Hohe Kostensteigerungen, reglementierte Preise
Auch niedergelassene Ärztinnen und Ärzte stünden aufgrund der jüngsten Entwicklungen unverschuldet unter besonderem wirtschaftlichem Druck. So träfen im Gesundheitswesen die hohen Kostensteigerungen auf reglementierte Preise, weshalb diese nicht mehr über die reguläre Vergütung ausgeglichen werden könnten. „Die Punktwertsteigerung von 2 Prozent, die der Erweiterte Bewertungsausschuss für das kommende Jahr beschlossen hat, bleibt deutlich hinter der Inflation zurück. Für das Jahr 2024 fordern die Krankenkassen sogar eine Nullrunde. Das ist ein absoluter Affront. In Anbetracht einer Inflationsrate von etwa 8 Prozent läuft eine Nullrunde auf eine erhebliche wirtschaftliche Belastung in der ambulanten Versorgung hinaus. Bei vielen Praxisinhabern reduziert sich durch die steigenden Kosten der Praxisertrag in erheblichem Umfang“, so Reinhardt. Erschwerend komme hinzu, dass der vertragsärztlichen Versorgung durch die von Bundesgesundheitsminister Lauterbach geplante Streichung der Neupatientenregelung zusätzlich rund 400 Millionen Euro entzogen würden. „Das Verhalten der Krankenkassen ist absolut unverantwortlich, sie gefährden dadurch vorsätzlich die Patientenversorgung“, so BÄK-Präsident Reinhardt.
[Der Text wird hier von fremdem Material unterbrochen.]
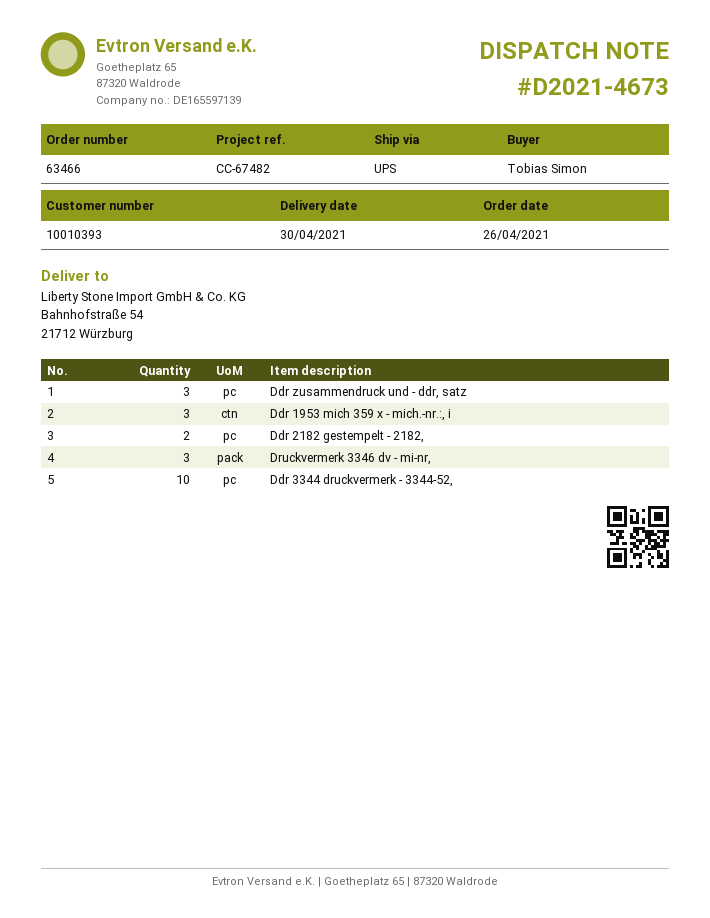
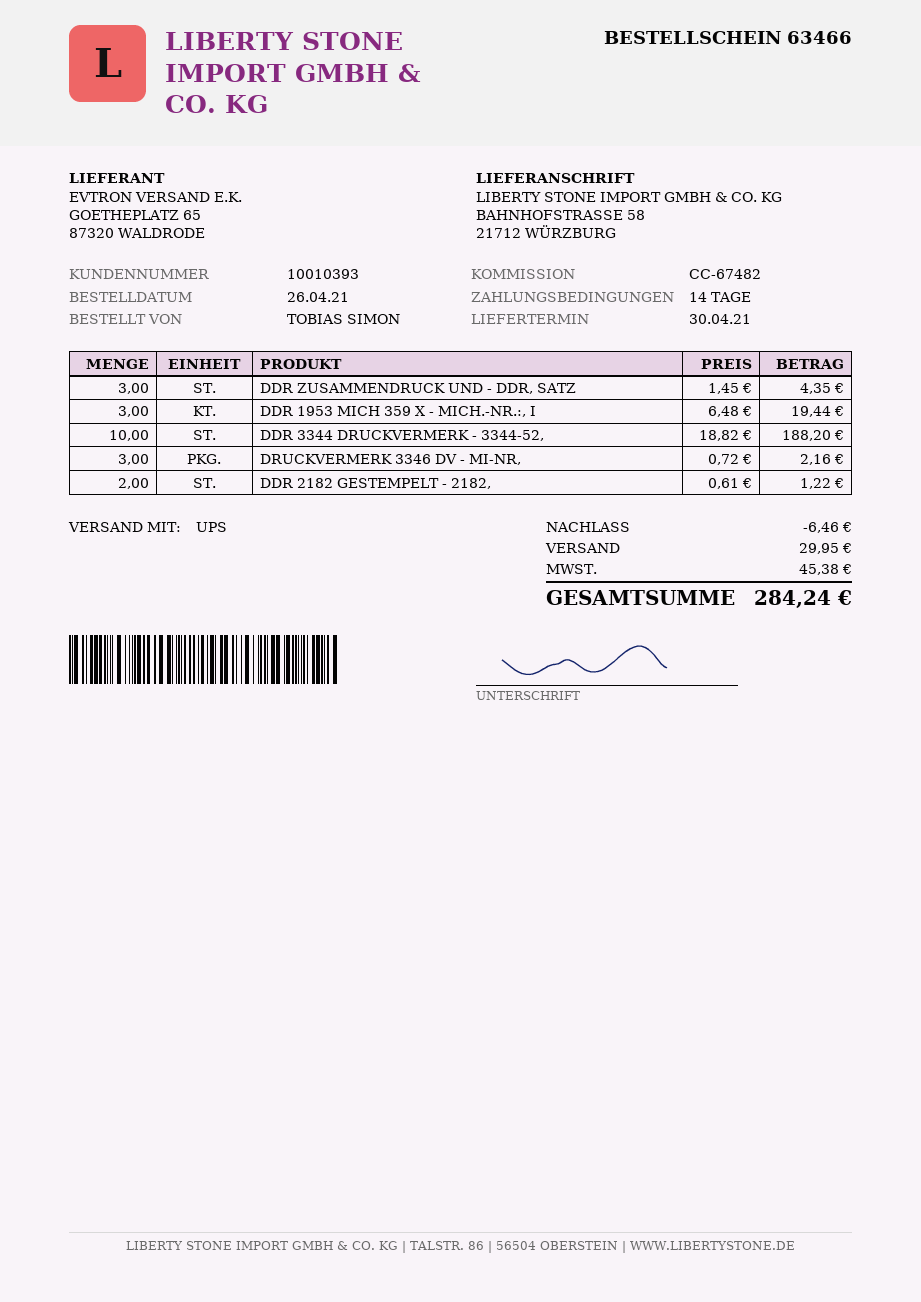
ship to: Bahnhofstraße 54, 21712 Würzburg -> BAHNHOFSTRASSE 58, 21712 WÜRZBURG

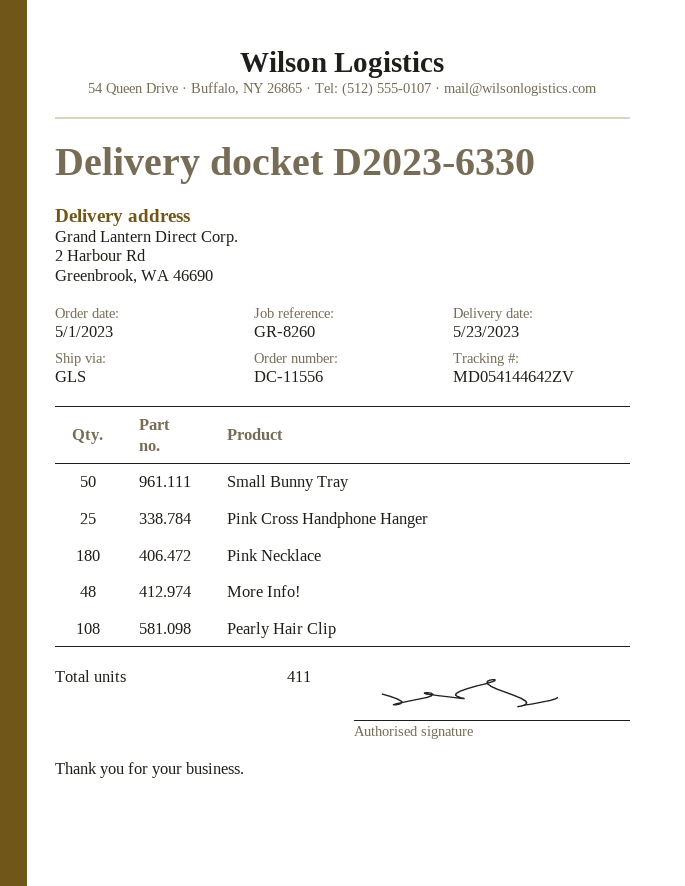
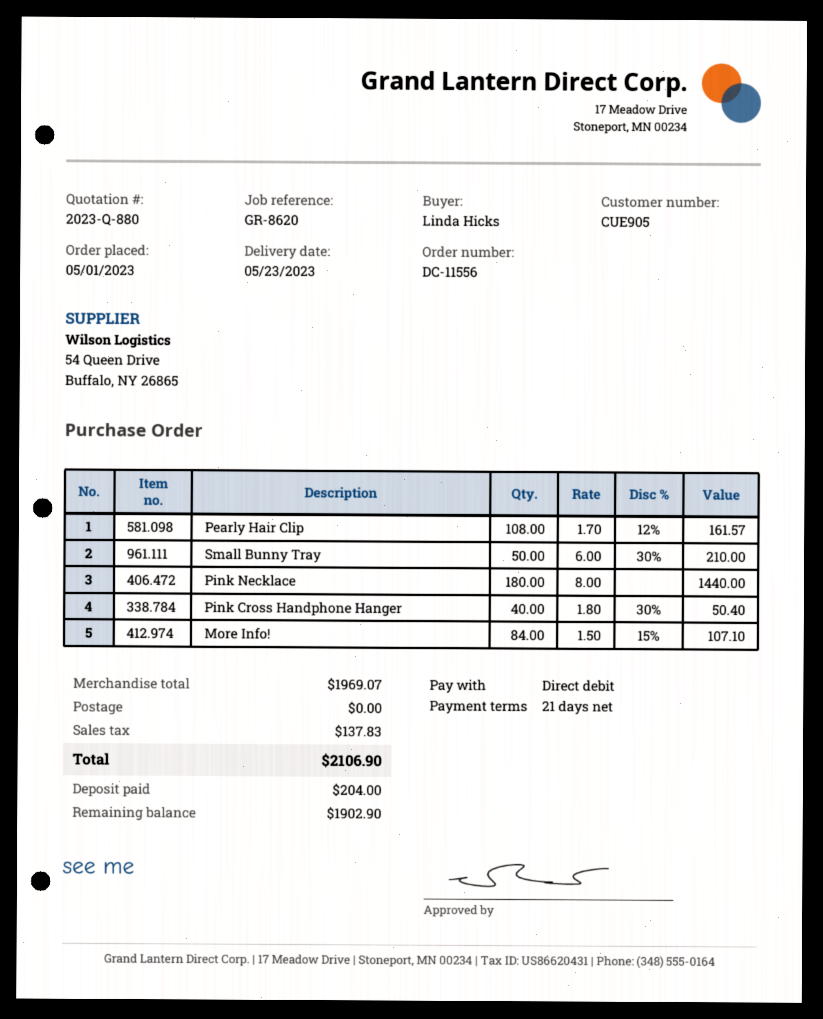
reference: GR-8260 -> GR-8620
Pink Cross Handphone Hanger: 25 -> 40
More Info!: 48 -> 84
Entlassungen und verringerte Sprechzeiten möglich
Das könnte zudem dazu führen, dass Ärztinnen und Ärzte unter wirtschaftlichem Druck Praxismitarbeiter entlassen müssen. „Das träfe dann mit den MFA gerade diejenigen, die in den letzten Jahren einen enormen Beitrag zur Bewältigung der Coronapandemie geleistet haben. Nachdem die Politik ihnen schon den Coronabonus verwehrt hat, düpiert sie diese systemrelevante Berufsgruppe ein weiteres Mal“, kritisierte Erik Bodendieck, Vorstandsvorsitzender der Arbeitsgemeinschaft zur Regelung der Arbeitsbedingungen der Arzthelferinnen/Medizinischen Fachangestellten. Logische Folge eines solchen Personalabbaus in den Praxen sei eine Einschränkung der Sprechstundenzeiten.
„Auch ein Praxisinhaber kann die Grundprinzipien wirtschaftlichen Handelns nicht auf Dauer ignorieren. Weniger Personal bedeutet weniger Termine für die Patientinnen und Patienten. Damit stehen am Ende alle schlechter da. Die politisch Verantwortlichen haben es jetzt in der Hand, den drohenden Versorgungseinbruch zu verhindern“, so Bodendieck.